The problem:
Please return the records below exactly as they appear, leaving every picture out.

Content revision data:

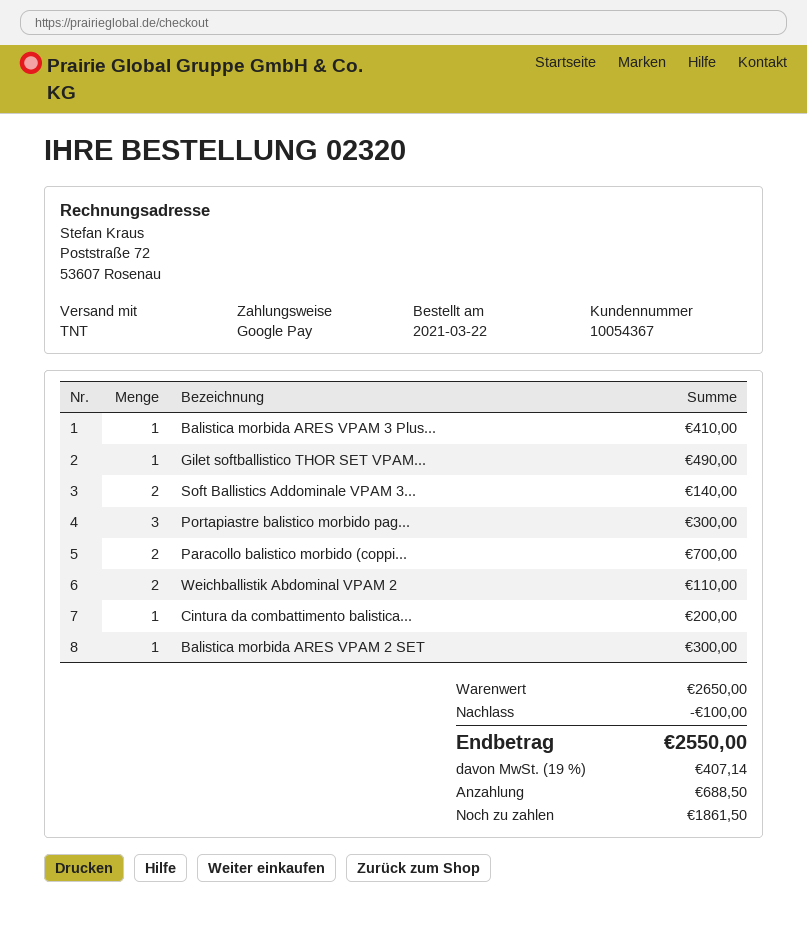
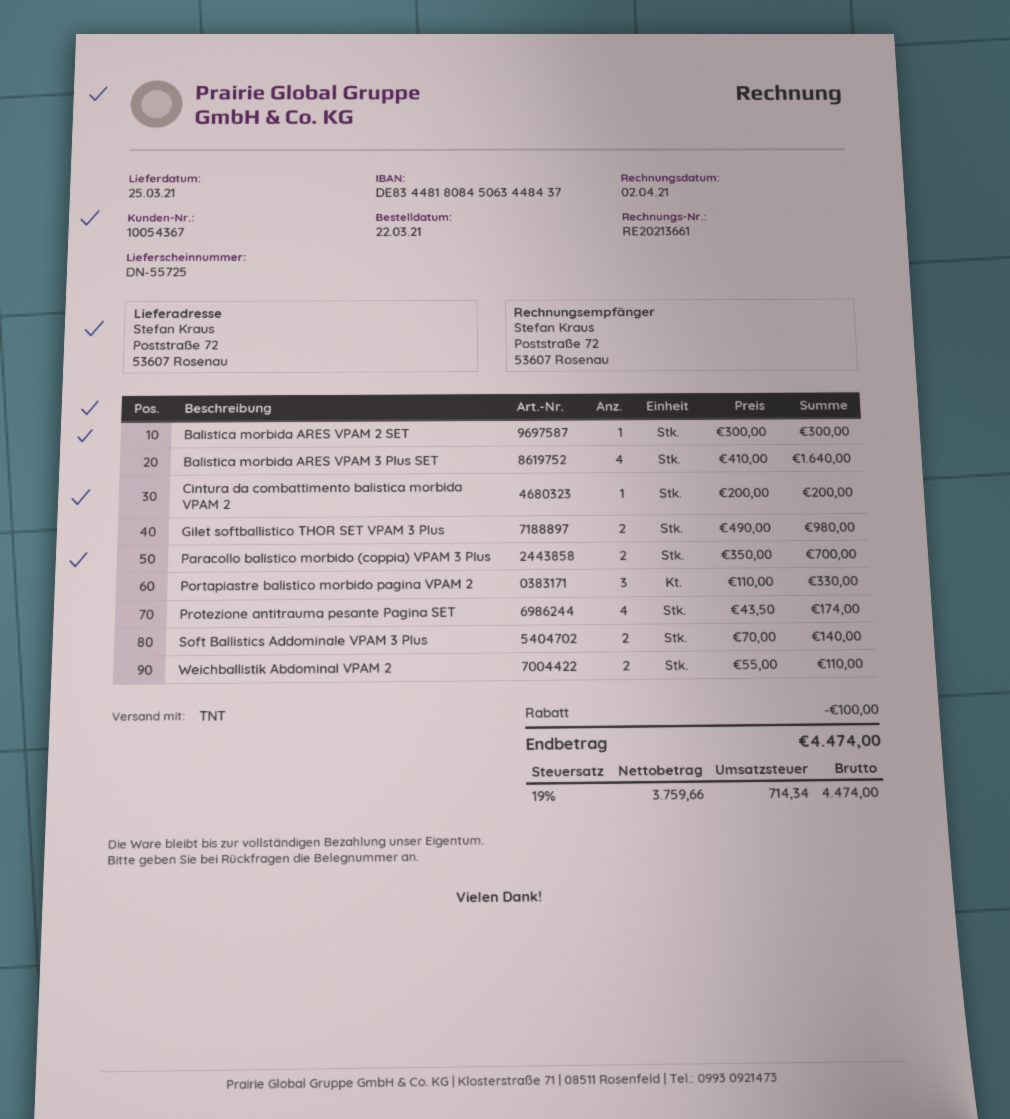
Balistica morbida ARES VPAM 3 Plus...: 1 for 410.00 -> 4 for 1640.00
Gilet softballistico THOR SET VPAM...: 1 for 490.00 -> 2 for 980.00
Portapiastre balistico morbido pag...: 3 for 300.00 -> 3 for 330.00
Protezione antitrauma pesante Pagina SET: none -> 4 for 174.00
tax: 19% = 407.14 -> 19% = 714.34
total: 2550.00 -> 4474.00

Result below:
Balistica morbida ARES VPAM 3 Plus...: 1 for 410.00 -> 4 for 1640.00
Gilet softballistico THOR SET VPAM...: 1 for 490.00 -> 2 for 980.00
Portapiastre balistico morbido pag...: 3 for 300.00 -> 3 for 330.00
Protezione antitrauma pesante Pagina SET: none -> 4 for 174.00
tax: 19% = 407.14 -> 19% = 714.34
total: 2550.00 -> 4474.00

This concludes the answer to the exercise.